[WHAT TO WORK ON] Each entry must be given again exactly; images do not belong in the copy.

Version comparison data:

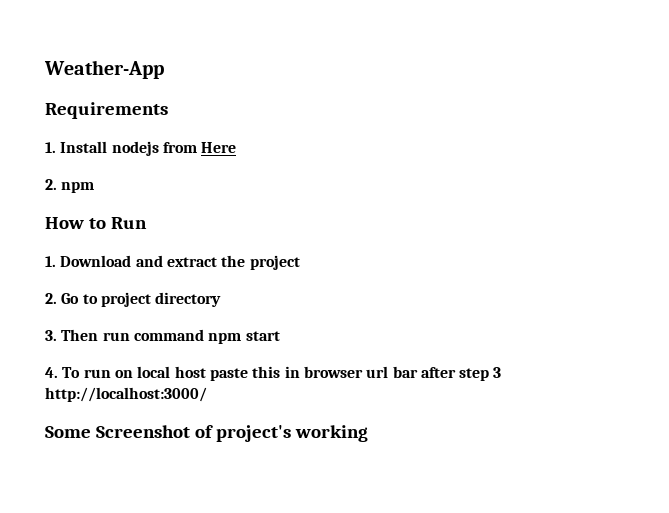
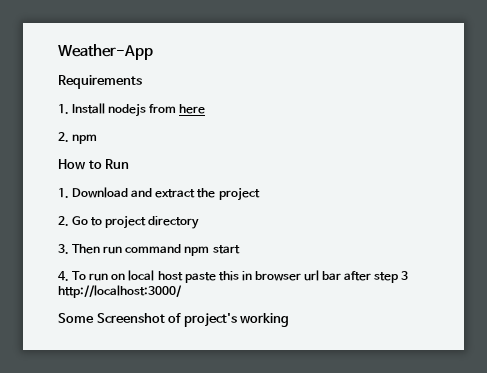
[201,142,237,153] Here -> [179,104,206,114] here

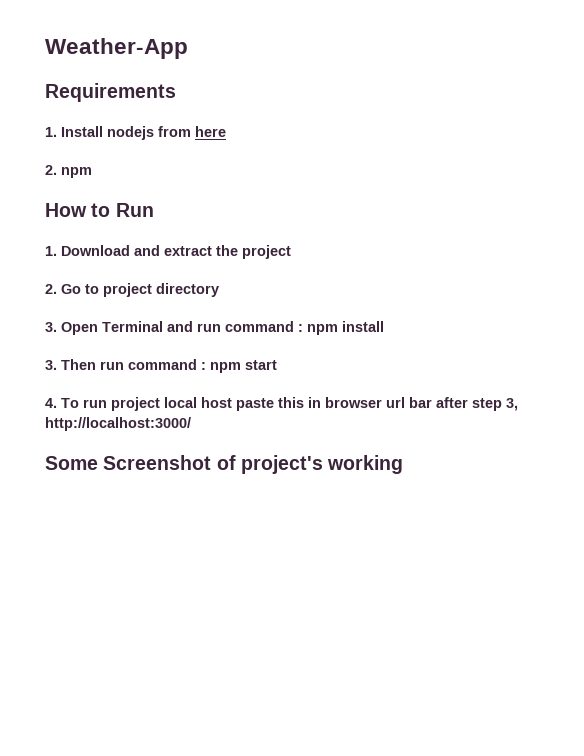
(200, 222) none -> [45,321,384,335] // 3. Open Terminal and run command : npm install
(182, 248) none -> [201,362,206,370] :
[111,273,126,280] on -> [111,397,160,411] project
[401,271,409,280] 3 -> [506,398,518,411] 3,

[SOLVED EXERCISE]
[201,142,237,153] Here -> [179,104,206,114] here

(200, 222) none -> [45,321,384,335] // 3. Open Terminal and run command : npm install
(182, 248) none -> [201,362,206,370] :
[111,273,126,280] on -> [111,397,160,411] project
[401,271,409,280] 3 -> [506,398,518,411] 3,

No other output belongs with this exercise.